Today, what I am most grateful for is that the challenge to post about my gratitude has come to an end. As with all things, the exercise came at a time when I most needed to adjust my thinking and at a time when it was most difficult to do so.  In the last six weeks, I said a final farewell to a hoped-for relationship, spent the holidays without family, children or the hope of them (and feeling a bit self-pitying about it), found out painful health related news from my dear beloved friend, witnessed and experienced the ongoing grief that accompanies the death of my coworkers beautiful child and kicked my own emotional ass with uncommon veracity.

In the end, I am grateful for the unknowable, uncertainty of life because fighting it or trying to explain it away is simply not effective and causes unimaginable pain for myself and others.  Through this 27 day journey I learned that perhaps gratitude is not the word I have been searching for, but appreciation.
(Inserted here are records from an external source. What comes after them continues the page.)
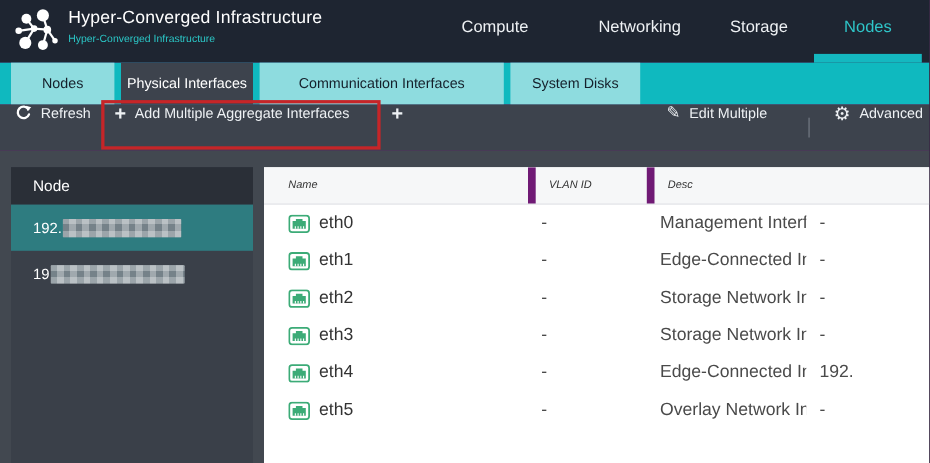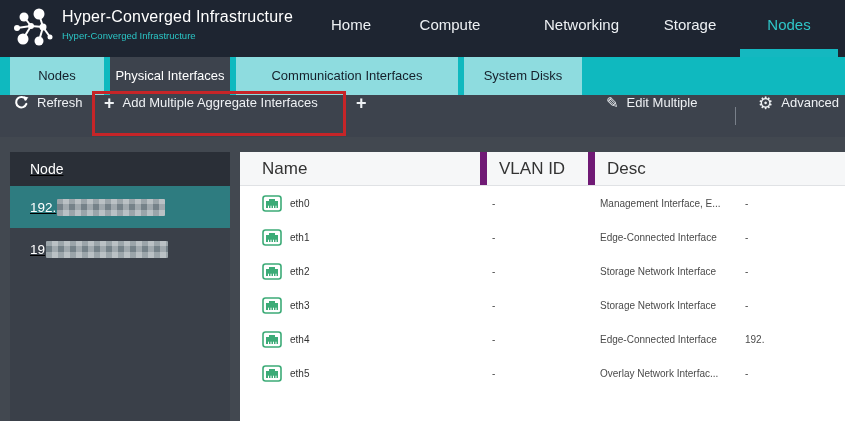--- a/index.html
+++ b/index.html
@@ -101,7 +101,6 @@
       <div class="app-subtitle">Hyper-Converged Infrastructure</div>
     </div>
 
-    <div class="nav-item" style="left:325px;width:52px;">Home</div>
     <div class="nav-item" style="left:416px;width:68px;">Compute</div>
     <div class="nav-item" style="left:539px;width:85px;">Networking</div>
     <div class="nav-item" style="left:659px;width:62px;">Storage</div>

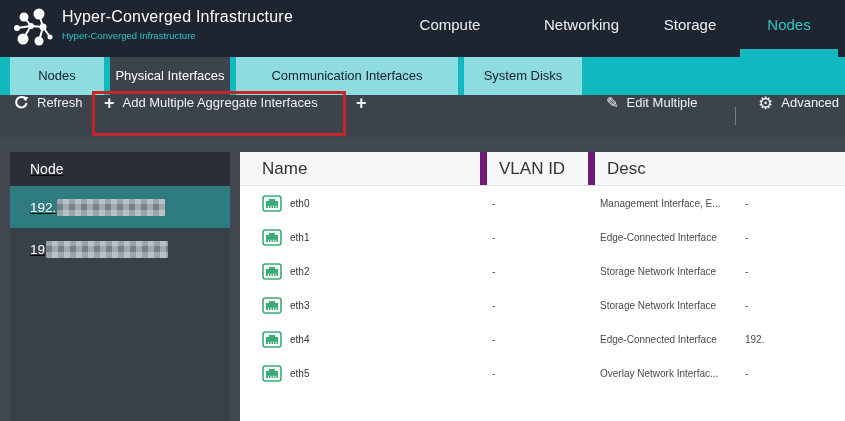--- a/index.html
+++ b/index.html
@@ -39,7 +39,7 @@
   
   .content { position:absolute; left:0; top:137px; width:845px; height:284px; background:#424850; }
 
-  .sidebar { position:absolute; left:10px; top:15px; width:220px; height:269px; background:#3a4049;text-decoration:underline; }
+  .sidebar { position:absolute; left:10px; top:15px; width:220px; height:269px; background:#3a4049; }
   .sidebar-header { height:34px; line-height:34px; background:#2a2f37; color:#ffffff;
                     font-size:14px; padding-left:20px; }
   .sidebar-item { height:42px; display:flex; align-items:center; padding-left:20px;

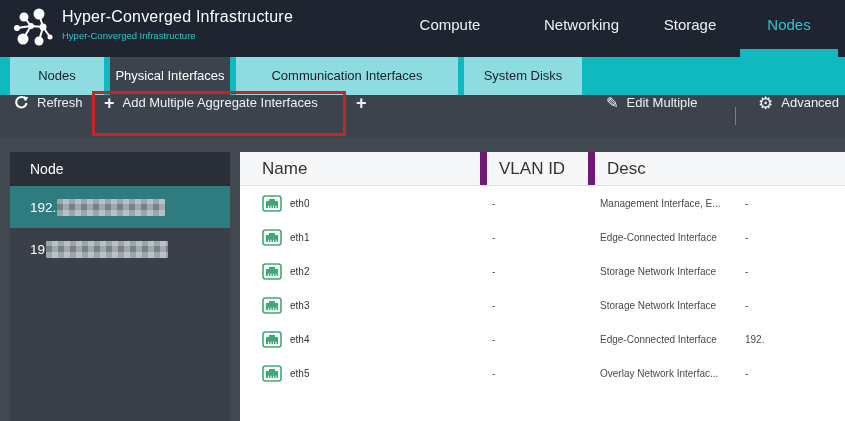--- a/index.html
+++ b/index.html
@@ -57,8 +57,8 @@
   .table-panel { position:absolute; left:240px; top:15px; width:605px; height:269px; background:#ffffff; overflow:hidden; }
   .tgrid { display:grid; grid-template-columns:240px 108px 145px 112px; }
   .thead { background:#f6f7f8; border-bottom:1px solid #e0e2e5; }
-  .th { height:33px; line-height:33px; color:#333333; font-size:17px; padding-left:12px;
-        overflow:hidden; white-space:nowrap; }
+  .th { height:33px; line-height:33px; color:#333333; font-size:10px; padding-left:12px;
+        overflow:hidden; white-space:nowrap;font-style:italic; }
   .th:first-child { padding-left:22px; }
   .th + .th { border-left:7px solid #701a75; }
   .trow { cursor:pointer; }

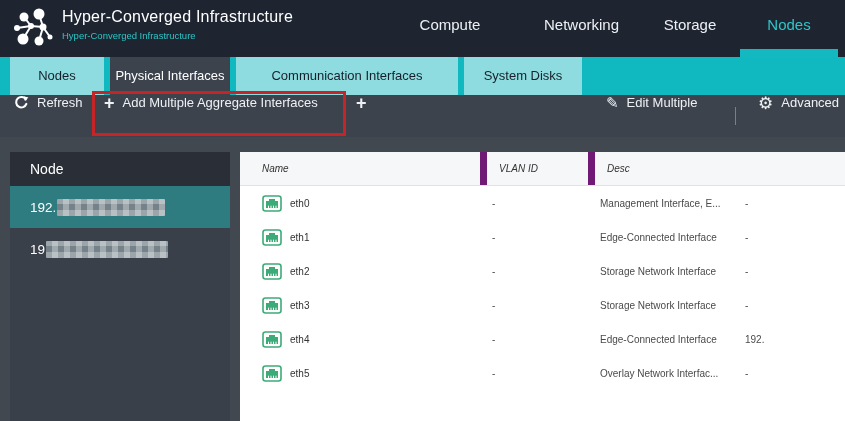--- a/index.html
+++ b/index.html
@@ -62,7 +62,7 @@
   .th:first-child { padding-left:22px; }
   .th + .th { border-left:7px solid #701a75; }
   .trow { cursor:pointer; }
-  .td { height:34px; display:flex; align-items:center; color:#4a4a4a; font-size:10px;
+  .td { height:34px; display:flex; align-items:center; color:#4a4a4a; font-size:16px;
         padding-left:12px; overflow:hidden; white-space:nowrap; }
   .td.name { padding-left:22px; gap:8px; color:#333333; }
   .eth-icon { flex:0 0 auto; display:block; }

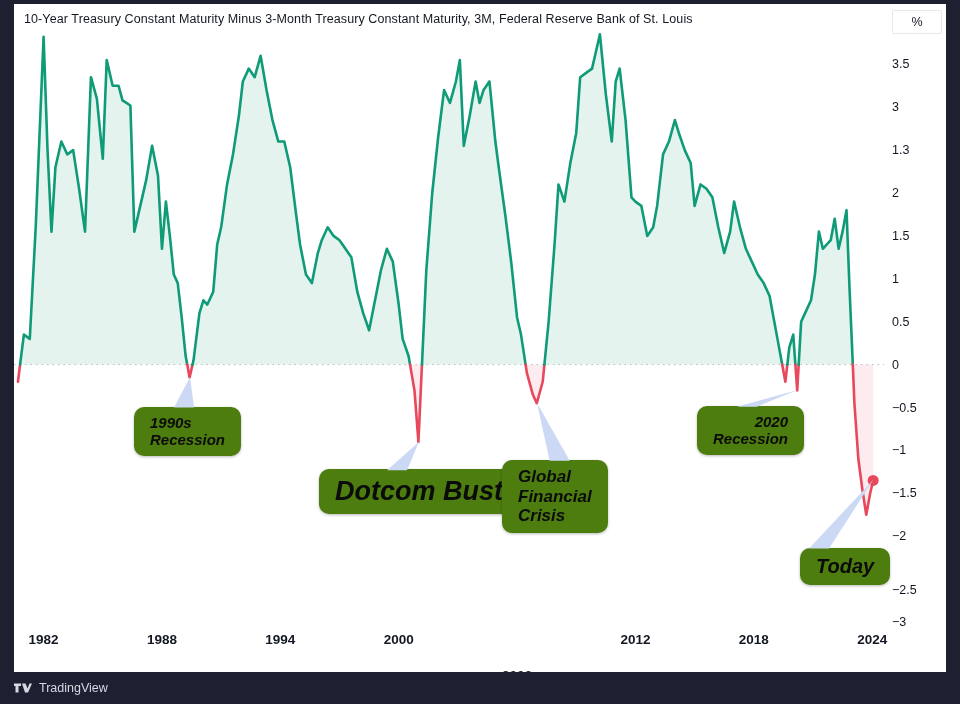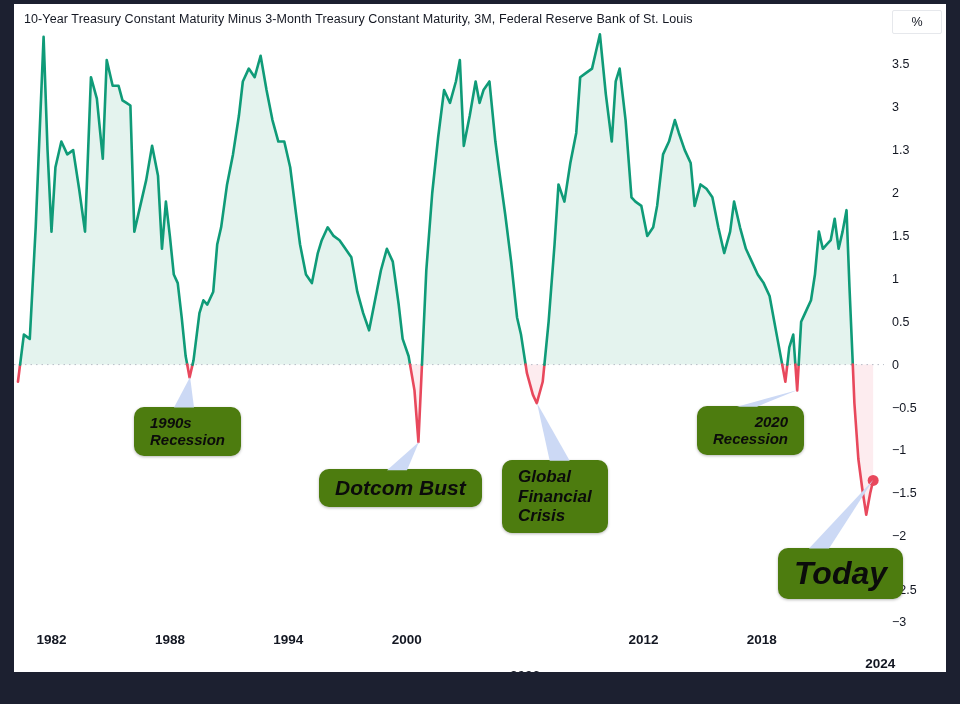--- a/index.html
+++ b/index.html
@@ -181,7 +181,7 @@
         <svg class="tail" width="34.07823129251918" height="37.52173913043475" viewBox="0 0 34.07823129251918 37.52173913043475" style="left: 155.5px; top: 369.478px;">
           <path d="M4 34.52173913043475 L20.078231292519177 4 L24 34.52173913043475 Z" fill="#ccd9f5"></path>
         </svg>
-        <div class="callout" style="left: 305px; top: 465px; font-size: 21px; font-style: italic;">Dotcom Bust</div>
+        <div class="callout" style="left: 305px; top: 465px; font-size: 27px; font-style: italic;">Dotcom Bust</div>
         <svg class="tail" width="49.92176870748381" height="35.17391304347825" viewBox="0 0 49.92176870748381 35.17391304347825" style="left: 368.5px; top: 433.826px;">
           <path d="M4 32.17391304347825 L35.92176870748381 4 L24 32.17391304347825 Z" fill="#ccd9f5"></path>
         </svg>

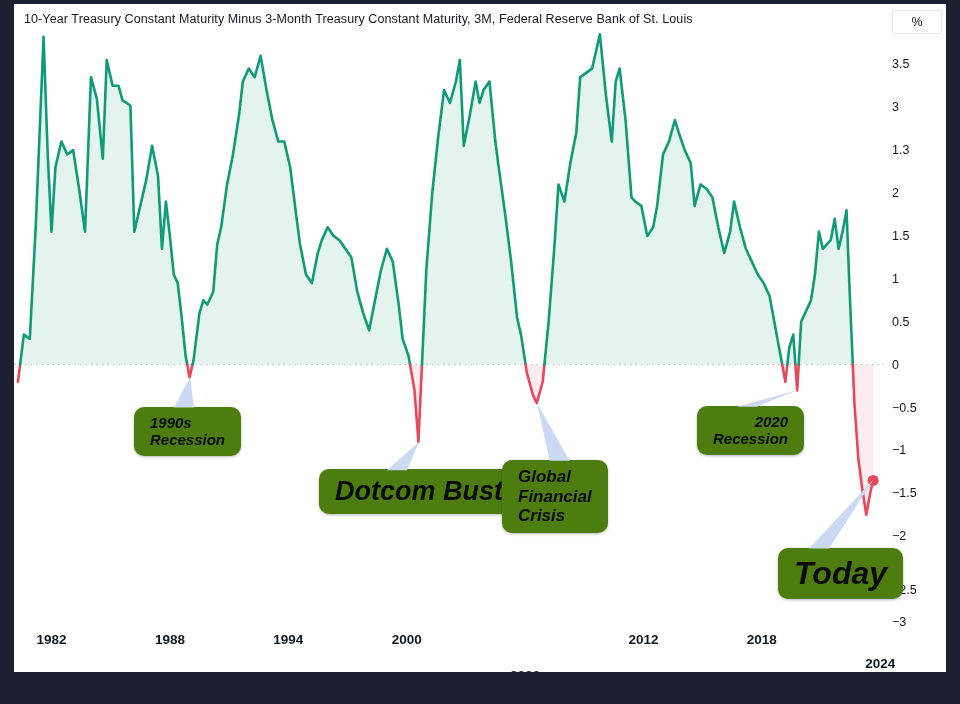--- a/index.html
+++ b/index.html
@@ -196,7 +196,7 @@
         <svg class="tail" width="78.6972789115672" height="23.652173913043498" viewBox="0 0 78.6972789115672 23.652173913043498" style="left: 718.5px; top: 382.348px;">
           <path d="M4 20.652173913043498 L64.6972789115672 4 L24 20.652173913043498 Z" fill="#ccd9f5"></path>
         </svg>
-        <div class="callout" style="left: 764px; top: 544px; font-size: 32px;">Today</div>
+        <div class="callout" style="left: 786px; top: 544px; font-size: 20px;">Today</div>
         <svg class="tail" width="82.14965986394645" height="75.56521739130437" viewBox="0 0 82.14965986394645 75.56521739130437" style="left: 791px; top: 472.435px;">
           <path d="M4 72.56521739130437 L68.14965986394645 4 L24 72.56521739130437 Z" fill="#ccd9f5"></path>
         </svg>

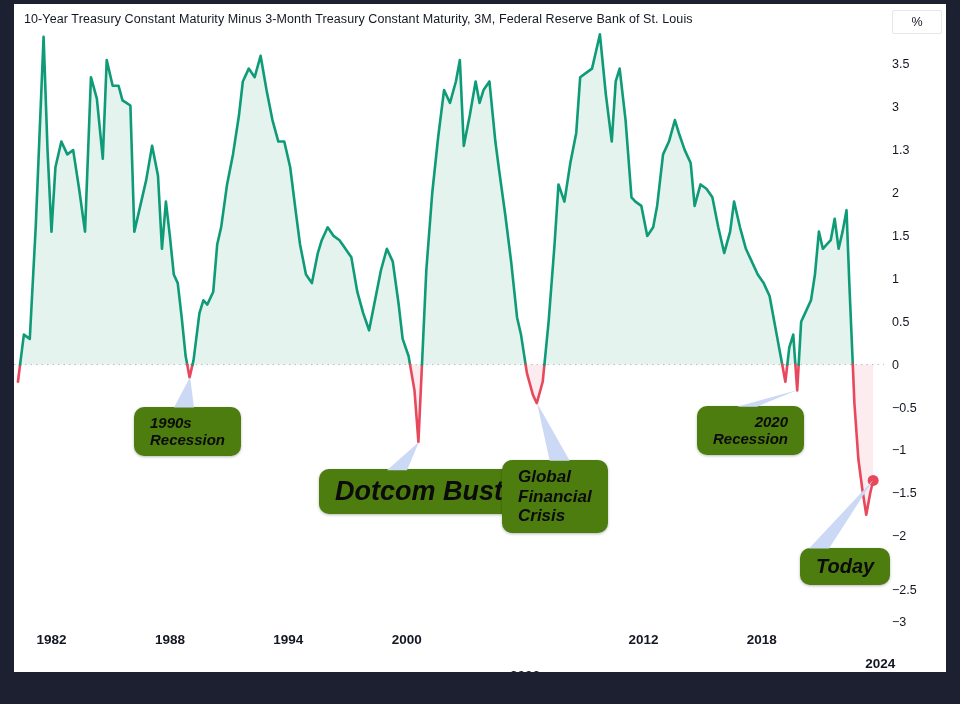--- a/index.html
+++ b/index.html
@@ -57,7 +57,7 @@
   }
 
   
-  .xscale{position:absolute;left:8px;bottom:14px;width:870px;height:26px;}
+  .xscale{position:absolute;left:0;bottom:14px;width:870px;height:26px;}
   .xtick{
     position:absolute;
     font-size:13.5px;font-weight:bold;color:#131722;

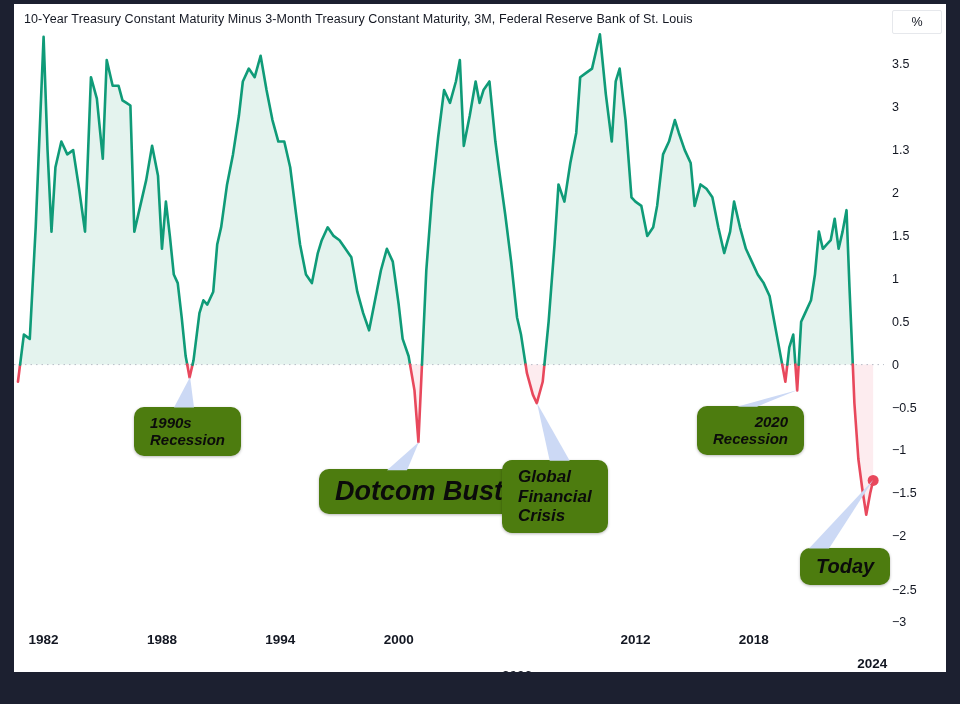--- a/index.html
+++ b/index.html
@@ -171,7 +171,7 @@
           <div class="xtick" style="left: 503.061px; margin-top: 36px;">2006</div>
           <div class="xtick" style="left: 621.429px;">2012</div>
           <div class="xtick" style="left: 739.796px;">2018</div>
-          <div class="xtick" style="left: 858.163px; margin-top: 24px;">2024</div>
+          <div class="xtick" style="left: 858.163px;">2024</div>
         </div>
     </div>
 

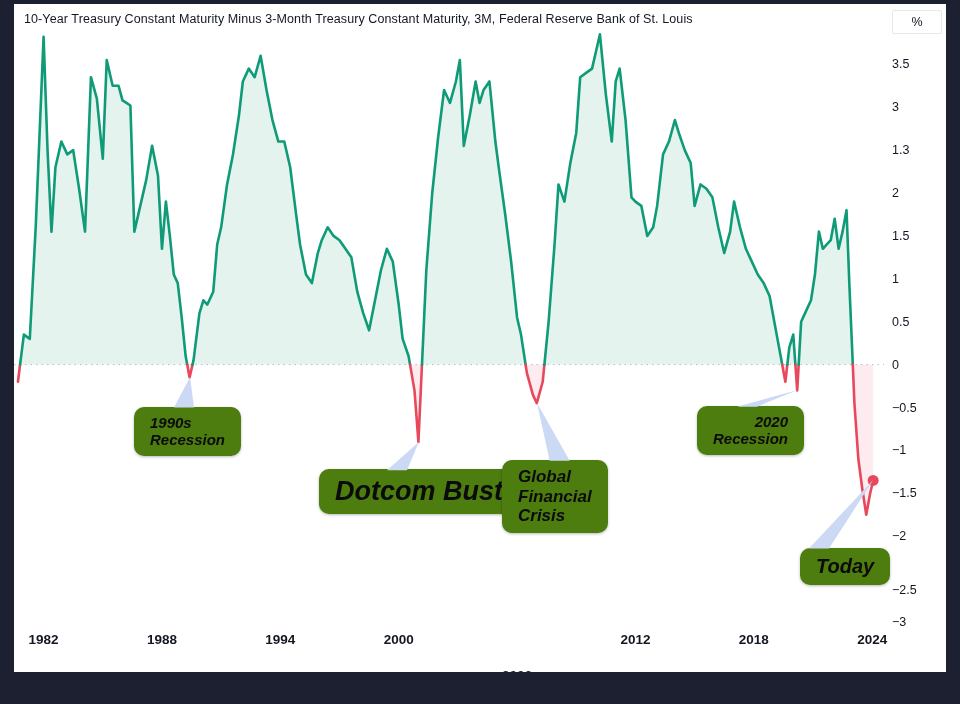--- a/index.html
+++ b/index.html
@@ -204,6 +204,15 @@
 
   </div>
 
+  <div class="footer">
+    <span class="tv-logo">
+      <svg width="18" height="12" viewBox="0 0 36 22" aria-hidden="true">
+        <path d="M0 2 H14 V7 H9 V20 H3 V7 H0 Z" fill="#d4d9e3"></path>
+        <path d="M16 2 H23 L27 12 L31 2 H36 L28 20 H22 Z" fill="#d4d9e3"></path>
+      </svg>
+    </span>
+    <span class="tv-name">TradingView</span>
+  </div>
 </div>
 
 </body></html>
Let's face it, it's difficult to be grateful in the face of suffering, it feels a little forced.  BUT I can appreciate.  I can appreciate the kindness of a stranger holding my wayward trunk open as I fill it with groceries.  I can appreciate the sunrise over a cold day.  I can appreciate my sweet soul-sister's courage in the face of so much uncertainty.  I can appreciate my past because I am wiser and a more empathetic parent and human because of it.  I can appreciate the intensity of grief surrounding a loss because it reminds me just how much my heart is capable of caring and loving.  I can appreciate my beautiful home and my two amazing children.  I can stop whatever busy-nonsense I am engaged in and truly listen to them when they share the details of their day.  I can appreciate the strong seed of hope that looks out on life with clear eyes, joyfully anticipating the next horizon.  I can appreciate so much of my life and it is a 24 hour, 365 day-a-year practice.

It's natural.  I breathe.  I can appreciate the air filling my lungs.  I eat. I can appreciate all the life forms from which that food came.  Appreciation is an attitude of thanks.  It is a choice.  Life is uncertain.  It is unknowable.  I can appreciate it even if I don't always like it, even if existential questions rise up demanding WHY and perhaps, with a little appreciation, I can befriend the questions themselves and as Rilke wrote: “... Perhaps then, someday far in the future, [I] will gradually, without even noticing it, live [my] way into the answer.”